Wie viel Strafe braucht mein Hund?

Wie sieht es nun mit Strafe aus? "Wie viel Strafe braucht mein Hund zum Leben?" Und auch die Antwort ist sicherlich für so manchen Hundehalter überraschend:

Jede Strafe ist ein Versagen des Halters.

Jede. Ausnahmslos. Denn immer dann, wenn du gerade glaubst, jetzt aber wirklich strafen zu müssen, hast du bereits vorher Fehler gemacht, die zum Fehler deines Hundes führten. Du bestrafst deinen Hund also im Grunde für deinen eigenen Fehler. Und der Preis für JEDE Strafe, die du austeilst, ist Ansehensverlust bei deinem Hund. Du verlierst ein Stück seines Respekts für dich. Und du verlierst ein Stück deines Anspruchs auf echte Dominanz. Deshalb solltest du Strafen ausgesprochen sparsam einsetzen. Nur dann, wenn es absolut nicht anders geht; und selbst dann nur im absolut mindest-möglichen Maß, ist Strafe sinnvoll.

Und auch beim Strafen kannst du unendlich viel falsch --- aber nur wenig richtig machen.

Falsche Strafe oder Strafe zur falschen Zeit sorgt für viele Probleme. Fast immer ist es besser, gar nicht zu strafen als falsch zu strafen.

Geht's noch?! Wie soll ich meinen Hund ohne Lob und Strafe erziehen?

Du darfst durchaus loben. Und du kannst durchaus Fehlverhalten korrigieren. Doch mache beides in Maßen, nicht in Massen! Für beides braucht es überlegtes Augenmaß; und eben das Wissen, dass nicht nur bei der Strafe, sondern auch beim Lob stets die Dosis das Gift macht.
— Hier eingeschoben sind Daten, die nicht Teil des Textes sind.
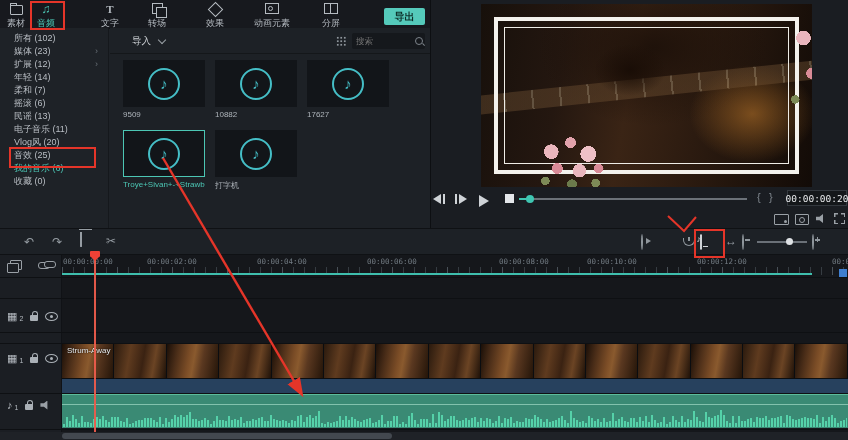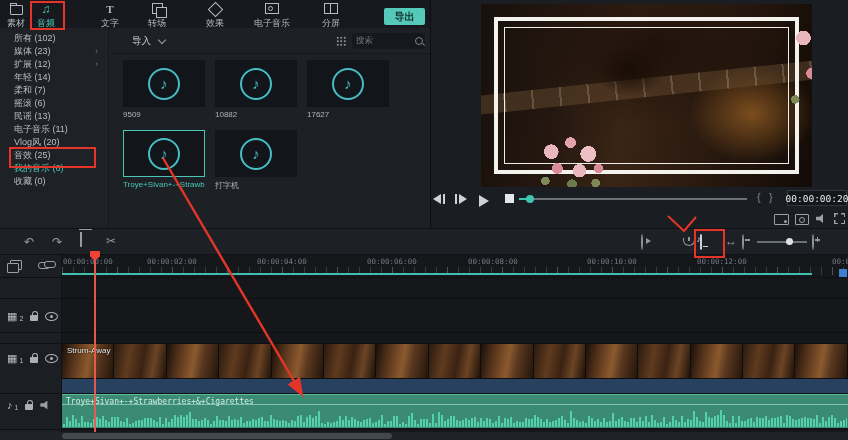--- a/index.html
+++ b/index.html
@@ -37,21 +37,21 @@
   .sb-item .chev{position:absolute;right:10px;top:0;color:#6a7178;font-size:9px;}
 
   
   #media{position:absolute;left:110px;top:28px;width:320px;height:200px;background:#1d2126;}
   #media-head{position:absolute;left:0;top:0;width:320px;height:25px;border-bottom:1px solid #14171a;}
   #import-btn{position:absolute;left:22px;top:7px;font-size:9.5px;color:#cfd3d7;display:flex;gap:8px;align-items:center;}
   .caret{width:5px;height:5px;border-right:1.2px solid #9aa0a6;border-bottom:1.2px solid #9aa0a6;transform:rotate(45deg);margin-top:-3px;}
   .ic-grid{position:absolute;left:226px;top:8px;width:10px;height:10px;
       background-image:radial-gradient(circle 1px,#8f969c 98%,transparent);background-size:3.5px 3.5px;}
   #search-box{position:absolute;left:242px;top:5px;width:73px;height:16px;background:#15181c;border-radius:2px;display:flex;align-items:center;}
-  #search-box input{flex:1;background:transparent;border:none;outline:none;color:#aeb4ba;font-size:8.5px;padding:0 4px;font-family:Liberation Mono, monospace;width:55px;}
+  #search-box input{flex:1;background:transparent;border:none;outline:none;color:#aeb4ba;font-size:8.5px;padding:0 4px;font-family:Liberation Serif, serif;width:55px;}
   .ic-search{width:6px;height:6px;border:1.2px solid #7d848b;border-radius:50%;position:relative;margin-right:6px;flex:none;}
   .ic-search::after{content:'';position:absolute;width:3px;height:1.2px;background:#7d848b;transform:rotate(45deg);right:-3px;bottom:-1px;}
   #media-grid{position:absolute;left:13px;top:32px;display:grid;grid-template-columns:repeat(3,82px);column-gap:10px;row-gap:11px;}
   .mcell{width:82px;}
   .mthumb{width:82px;height:47px;background:#121519;display:flex;align-items:center;justify-content:center;box-sizing:border-box;}
   .mcell.sel .mthumb{border:1px solid #4cc6b4;}
   .mnote{width:32px;height:32px;border:2px solid #45bec6;border-radius:50%;display:flex;align-items:center;justify-content:center;color:#45bec6;font-size:15px;box-sizing:border-box;}
   .mlabel{margin-top:3px;font-size:8px;color:#aeb4ba;white-space:nowrap;overflow:hidden;width:82px;}
   .mcell.sel .mlabel{color:#4cc6b4;}
 
@@ -219,21 +219,21 @@
       <div class="tab">
         <span class="tico-box">
             <span class="ic-fx"></span>
           </span>
         <span class="tlabel">效果</span>
       </div>
       <div class="tab">
         <span class="tico-box">
             <span class="ic-pic"></span>
           </span>
-        <span class="tlabel">电子音乐</span>
+        <span class="tlabel">动画元素</span>
       </div>
       <div class="tab">
         <span class="tico-box">
             <span class="ic-split"></span>
           </span>
         <span class="tlabel">分屏</span>
       </div>
       <div id="export-btn">导出</div>
     </div>
 
@@ -378,21 +378,21 @@
         <span class="ic-lock"></span>
         <span class="ic-speaker"></span>
       </div>
     </div>
 
     <div id="ruler">
       <span class="rlabel" style="left:1px">00:00:00:00</span>
       <span class="rlabel" style="left:85px">00:00:02:00</span>
       <span class="rlabel" style="left:195px">00:00:04:00</span>
       <span class="rlabel" style="left:305px">00:00:06:00</span>
-      <span class="rlabel" style="left:406px">00:00:08:00</span>
+      <span class="rlabel" style="left:437px">00:00:08:00</span>
       <span class="rlabel" style="left:525px">00:00:10:00</span>
       <span class="rlabel" style="left:635px">00:00:12:00</span>
       <span class="rlabel" style="left:770px">00:0</span>
       <div id="ticks"></div>
     </div>
     <div id="render-line"></div>
     <div id="clip-endsq"></div>
 
 
     <div id="clip-video">
@@ -411,21 +411,20 @@
           <i class="frame fb"></i>
           <i class="frame fa"></i>
           <i class="frame fb"></i>
           <i class="frame fa"></i>
           <i class="frame fb"></i>
         </div>
       <div id="video-audio"></div>
     </div>
 
     <div id="clip-audio">
-      <div class="atext">Troye+Sivan+-+Strawberries+&amp;+Cigarettes</div>
       <div id="vol-line"></div>
       <div id="waveform">
           <i style="height: 3px;"></i>
           <i style="height: 9.6px;"></i>
           <i style="height: 6.4px;"></i>
           <i style="height: 11.8px;"></i>
           <i style="height: 7.8px;"></i>
           <i style="height: 4px;"></i>
           <i style="height: 11.1px;"></i>
           <i style="height: 5.2px;"></i>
Im Idealfall - und sobald du erst mal euren Weg gefunden hast - brauchst du weder Lob, noch Strafe. Also so gut wie fast gar nicht. Es fühlt sich einfach natürlich und richtig an, wenn ihr euch erst einmal richtig aufeinander eingespielt habt. Denn dann reicht meistens ein einziger "böser Blick" oder eine für den Hund erkennbare Versteifung deiner eigenen Körpersprache, um den Hund von dummen Gedanken abzubringen. Und dann reicht auch ein - für deinen Hund völlig natürliches - selbstverständliches Hinnehmen richtigen Verhaltens des Hundes, um ihm zu zeigen, dass er sich gut verhält.